* TASK INPUT
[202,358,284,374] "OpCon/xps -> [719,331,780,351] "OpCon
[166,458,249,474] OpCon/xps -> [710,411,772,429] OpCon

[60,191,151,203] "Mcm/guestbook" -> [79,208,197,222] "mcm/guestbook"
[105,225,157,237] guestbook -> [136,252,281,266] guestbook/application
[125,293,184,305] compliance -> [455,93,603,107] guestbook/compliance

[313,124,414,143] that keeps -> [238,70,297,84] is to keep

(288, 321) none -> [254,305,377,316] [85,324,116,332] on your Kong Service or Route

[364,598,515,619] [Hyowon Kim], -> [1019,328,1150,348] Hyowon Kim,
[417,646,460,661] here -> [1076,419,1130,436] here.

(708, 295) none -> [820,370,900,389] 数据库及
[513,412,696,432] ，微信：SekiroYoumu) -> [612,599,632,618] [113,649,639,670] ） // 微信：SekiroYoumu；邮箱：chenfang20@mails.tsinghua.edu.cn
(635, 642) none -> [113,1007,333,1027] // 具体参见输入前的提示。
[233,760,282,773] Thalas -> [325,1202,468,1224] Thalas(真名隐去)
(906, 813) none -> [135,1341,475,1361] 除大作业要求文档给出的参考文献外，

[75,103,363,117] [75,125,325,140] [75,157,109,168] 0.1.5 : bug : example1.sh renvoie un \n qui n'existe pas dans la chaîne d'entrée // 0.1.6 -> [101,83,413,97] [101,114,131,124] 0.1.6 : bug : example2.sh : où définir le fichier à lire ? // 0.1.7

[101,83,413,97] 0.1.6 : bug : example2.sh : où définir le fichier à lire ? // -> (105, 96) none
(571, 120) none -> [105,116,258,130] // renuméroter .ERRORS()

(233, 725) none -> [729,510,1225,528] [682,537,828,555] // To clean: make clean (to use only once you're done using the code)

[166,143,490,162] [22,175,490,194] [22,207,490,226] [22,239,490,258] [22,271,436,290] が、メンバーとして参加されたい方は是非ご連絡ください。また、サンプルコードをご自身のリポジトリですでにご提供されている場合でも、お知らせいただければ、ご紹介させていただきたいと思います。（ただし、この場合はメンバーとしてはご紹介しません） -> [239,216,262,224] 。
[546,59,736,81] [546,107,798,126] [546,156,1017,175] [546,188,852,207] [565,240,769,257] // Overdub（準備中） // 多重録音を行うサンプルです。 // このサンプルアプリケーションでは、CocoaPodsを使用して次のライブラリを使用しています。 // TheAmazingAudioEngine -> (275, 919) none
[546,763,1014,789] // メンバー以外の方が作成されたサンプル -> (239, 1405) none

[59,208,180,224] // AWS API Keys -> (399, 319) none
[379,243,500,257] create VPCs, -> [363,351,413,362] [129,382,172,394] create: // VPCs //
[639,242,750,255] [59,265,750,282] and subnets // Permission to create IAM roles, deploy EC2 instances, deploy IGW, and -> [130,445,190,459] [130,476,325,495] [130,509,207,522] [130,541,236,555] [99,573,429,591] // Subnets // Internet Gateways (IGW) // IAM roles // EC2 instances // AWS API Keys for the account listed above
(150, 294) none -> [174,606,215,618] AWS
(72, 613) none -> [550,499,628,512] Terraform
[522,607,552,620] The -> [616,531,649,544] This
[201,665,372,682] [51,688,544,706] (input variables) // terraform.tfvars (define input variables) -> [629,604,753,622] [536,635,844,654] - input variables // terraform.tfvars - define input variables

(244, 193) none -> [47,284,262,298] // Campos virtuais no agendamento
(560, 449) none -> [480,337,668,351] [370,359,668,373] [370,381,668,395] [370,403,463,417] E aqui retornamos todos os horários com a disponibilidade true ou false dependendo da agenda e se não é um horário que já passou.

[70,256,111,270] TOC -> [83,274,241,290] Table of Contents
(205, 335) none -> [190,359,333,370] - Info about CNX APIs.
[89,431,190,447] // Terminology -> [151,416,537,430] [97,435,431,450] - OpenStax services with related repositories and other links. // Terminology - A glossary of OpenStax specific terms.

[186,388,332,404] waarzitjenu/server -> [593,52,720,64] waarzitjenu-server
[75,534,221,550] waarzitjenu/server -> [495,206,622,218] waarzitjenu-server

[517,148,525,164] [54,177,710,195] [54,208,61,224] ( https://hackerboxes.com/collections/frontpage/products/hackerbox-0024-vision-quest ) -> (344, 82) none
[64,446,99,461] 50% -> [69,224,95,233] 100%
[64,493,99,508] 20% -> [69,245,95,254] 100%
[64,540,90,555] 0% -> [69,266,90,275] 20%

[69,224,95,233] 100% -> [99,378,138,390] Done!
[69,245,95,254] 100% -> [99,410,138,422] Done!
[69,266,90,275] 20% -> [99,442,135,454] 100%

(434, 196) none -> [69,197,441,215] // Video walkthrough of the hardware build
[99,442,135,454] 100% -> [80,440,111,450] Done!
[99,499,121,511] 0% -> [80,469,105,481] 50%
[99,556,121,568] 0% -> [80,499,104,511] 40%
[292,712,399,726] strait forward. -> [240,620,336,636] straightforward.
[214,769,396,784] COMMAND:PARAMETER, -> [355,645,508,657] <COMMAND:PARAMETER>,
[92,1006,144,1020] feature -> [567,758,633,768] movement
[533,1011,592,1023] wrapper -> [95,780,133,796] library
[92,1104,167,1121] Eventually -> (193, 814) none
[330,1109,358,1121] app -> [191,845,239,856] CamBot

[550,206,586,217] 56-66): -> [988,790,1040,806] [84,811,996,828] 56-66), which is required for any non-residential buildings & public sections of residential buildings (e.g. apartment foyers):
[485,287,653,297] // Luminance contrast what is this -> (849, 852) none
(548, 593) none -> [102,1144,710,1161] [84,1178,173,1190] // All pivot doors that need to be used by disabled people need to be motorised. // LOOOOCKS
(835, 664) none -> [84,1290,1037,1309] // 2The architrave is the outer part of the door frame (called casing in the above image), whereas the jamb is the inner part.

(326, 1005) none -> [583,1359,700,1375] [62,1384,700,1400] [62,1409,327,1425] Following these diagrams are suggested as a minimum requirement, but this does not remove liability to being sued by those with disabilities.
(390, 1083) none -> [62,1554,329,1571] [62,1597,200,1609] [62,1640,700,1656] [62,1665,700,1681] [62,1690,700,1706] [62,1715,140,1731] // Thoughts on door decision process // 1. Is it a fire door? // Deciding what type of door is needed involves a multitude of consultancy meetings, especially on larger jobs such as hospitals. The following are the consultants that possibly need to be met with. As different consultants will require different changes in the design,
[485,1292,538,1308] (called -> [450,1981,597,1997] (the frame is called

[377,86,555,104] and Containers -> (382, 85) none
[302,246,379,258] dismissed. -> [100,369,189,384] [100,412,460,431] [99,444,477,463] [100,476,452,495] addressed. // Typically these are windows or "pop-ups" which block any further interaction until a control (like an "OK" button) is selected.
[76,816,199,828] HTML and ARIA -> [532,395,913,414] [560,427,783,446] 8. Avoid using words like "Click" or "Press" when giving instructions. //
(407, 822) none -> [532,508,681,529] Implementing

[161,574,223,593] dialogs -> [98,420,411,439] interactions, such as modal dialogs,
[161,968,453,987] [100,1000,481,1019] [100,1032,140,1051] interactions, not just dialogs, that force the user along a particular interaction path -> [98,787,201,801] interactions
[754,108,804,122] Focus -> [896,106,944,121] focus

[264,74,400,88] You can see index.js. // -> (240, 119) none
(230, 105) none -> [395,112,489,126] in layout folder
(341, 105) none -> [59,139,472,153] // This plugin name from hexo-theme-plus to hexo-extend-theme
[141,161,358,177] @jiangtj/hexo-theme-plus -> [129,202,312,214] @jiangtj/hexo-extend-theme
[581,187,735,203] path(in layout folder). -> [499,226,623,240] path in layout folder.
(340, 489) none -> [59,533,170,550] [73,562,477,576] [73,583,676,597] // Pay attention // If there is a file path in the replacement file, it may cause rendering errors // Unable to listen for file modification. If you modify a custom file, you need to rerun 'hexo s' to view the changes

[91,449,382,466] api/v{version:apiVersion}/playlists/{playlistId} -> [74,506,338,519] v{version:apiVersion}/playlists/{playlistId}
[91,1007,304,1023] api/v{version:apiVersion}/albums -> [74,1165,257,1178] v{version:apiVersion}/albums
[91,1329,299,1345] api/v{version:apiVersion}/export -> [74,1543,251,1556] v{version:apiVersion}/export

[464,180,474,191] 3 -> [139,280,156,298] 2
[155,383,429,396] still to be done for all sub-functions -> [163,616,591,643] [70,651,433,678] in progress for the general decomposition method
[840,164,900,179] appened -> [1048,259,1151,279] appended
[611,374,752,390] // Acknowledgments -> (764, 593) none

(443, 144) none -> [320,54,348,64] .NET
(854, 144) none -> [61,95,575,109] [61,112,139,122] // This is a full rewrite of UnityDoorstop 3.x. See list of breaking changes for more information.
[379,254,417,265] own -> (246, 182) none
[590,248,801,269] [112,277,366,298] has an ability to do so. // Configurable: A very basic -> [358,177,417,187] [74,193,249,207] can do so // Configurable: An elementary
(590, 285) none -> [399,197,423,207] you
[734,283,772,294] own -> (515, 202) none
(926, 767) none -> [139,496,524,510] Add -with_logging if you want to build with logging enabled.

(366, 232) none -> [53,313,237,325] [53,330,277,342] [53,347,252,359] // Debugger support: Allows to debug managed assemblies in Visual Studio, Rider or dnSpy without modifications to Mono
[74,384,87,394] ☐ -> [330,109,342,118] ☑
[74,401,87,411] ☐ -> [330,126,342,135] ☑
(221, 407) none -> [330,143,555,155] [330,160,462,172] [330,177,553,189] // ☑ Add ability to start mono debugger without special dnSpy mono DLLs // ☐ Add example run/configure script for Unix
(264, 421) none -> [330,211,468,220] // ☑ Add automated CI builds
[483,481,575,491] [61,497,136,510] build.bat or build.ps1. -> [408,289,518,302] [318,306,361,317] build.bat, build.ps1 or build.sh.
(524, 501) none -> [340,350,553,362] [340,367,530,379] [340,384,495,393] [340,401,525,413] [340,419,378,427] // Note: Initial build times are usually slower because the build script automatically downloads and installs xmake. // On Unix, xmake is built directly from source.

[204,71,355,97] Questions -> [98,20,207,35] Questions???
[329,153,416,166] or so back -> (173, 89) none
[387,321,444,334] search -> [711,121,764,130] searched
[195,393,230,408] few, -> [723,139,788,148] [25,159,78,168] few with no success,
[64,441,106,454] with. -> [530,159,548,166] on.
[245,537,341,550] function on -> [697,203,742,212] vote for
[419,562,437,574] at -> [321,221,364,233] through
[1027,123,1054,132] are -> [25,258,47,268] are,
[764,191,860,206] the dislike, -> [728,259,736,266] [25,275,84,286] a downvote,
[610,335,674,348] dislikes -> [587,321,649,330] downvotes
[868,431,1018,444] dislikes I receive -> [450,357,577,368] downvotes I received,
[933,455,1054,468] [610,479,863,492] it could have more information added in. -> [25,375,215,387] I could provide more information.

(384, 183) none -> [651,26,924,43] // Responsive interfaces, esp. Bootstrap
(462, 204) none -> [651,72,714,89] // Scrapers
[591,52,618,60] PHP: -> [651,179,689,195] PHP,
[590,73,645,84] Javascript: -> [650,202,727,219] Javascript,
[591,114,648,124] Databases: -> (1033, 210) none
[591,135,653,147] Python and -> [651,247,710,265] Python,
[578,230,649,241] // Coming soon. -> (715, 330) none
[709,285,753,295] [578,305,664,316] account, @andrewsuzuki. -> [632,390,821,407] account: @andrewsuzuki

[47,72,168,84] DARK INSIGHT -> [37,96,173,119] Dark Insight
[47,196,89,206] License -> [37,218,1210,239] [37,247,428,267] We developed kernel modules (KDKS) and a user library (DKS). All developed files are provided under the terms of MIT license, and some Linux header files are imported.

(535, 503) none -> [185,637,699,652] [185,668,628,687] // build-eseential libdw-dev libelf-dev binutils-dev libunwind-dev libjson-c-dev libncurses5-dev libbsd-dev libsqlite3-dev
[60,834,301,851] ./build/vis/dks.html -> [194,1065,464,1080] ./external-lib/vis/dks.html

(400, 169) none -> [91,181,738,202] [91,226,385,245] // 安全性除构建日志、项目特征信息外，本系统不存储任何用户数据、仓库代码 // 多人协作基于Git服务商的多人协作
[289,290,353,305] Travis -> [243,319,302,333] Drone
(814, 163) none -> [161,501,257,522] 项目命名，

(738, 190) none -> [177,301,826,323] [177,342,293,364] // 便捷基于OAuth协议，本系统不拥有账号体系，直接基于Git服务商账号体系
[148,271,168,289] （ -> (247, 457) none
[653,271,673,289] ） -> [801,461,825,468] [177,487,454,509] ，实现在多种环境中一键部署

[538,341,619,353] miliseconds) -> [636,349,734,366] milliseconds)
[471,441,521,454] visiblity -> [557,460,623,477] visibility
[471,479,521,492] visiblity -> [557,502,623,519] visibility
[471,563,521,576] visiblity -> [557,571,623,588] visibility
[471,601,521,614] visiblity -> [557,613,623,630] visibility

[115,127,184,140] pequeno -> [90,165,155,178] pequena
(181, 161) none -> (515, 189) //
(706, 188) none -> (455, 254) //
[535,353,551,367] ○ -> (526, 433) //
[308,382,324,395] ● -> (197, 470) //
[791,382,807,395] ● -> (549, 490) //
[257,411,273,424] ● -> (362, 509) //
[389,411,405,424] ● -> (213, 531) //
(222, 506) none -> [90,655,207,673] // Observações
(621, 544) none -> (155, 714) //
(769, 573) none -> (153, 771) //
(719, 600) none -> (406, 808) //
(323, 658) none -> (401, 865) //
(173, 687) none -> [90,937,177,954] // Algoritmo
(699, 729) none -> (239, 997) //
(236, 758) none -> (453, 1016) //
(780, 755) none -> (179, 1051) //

* TASK STATEMENT
The output should be exactly the lines above from the line containing "(571, 120) none" to the line containing "(233, 725) none", inclusive, with no other lines.

* FINISHED EXERCISE
(571, 120) none -> [105,116,258,130] // renuméroter .ERRORS()

(233, 725) none -> [729,510,1225,528] [682,537,828,555] // To clean: make clean (to use only once you're done using the code)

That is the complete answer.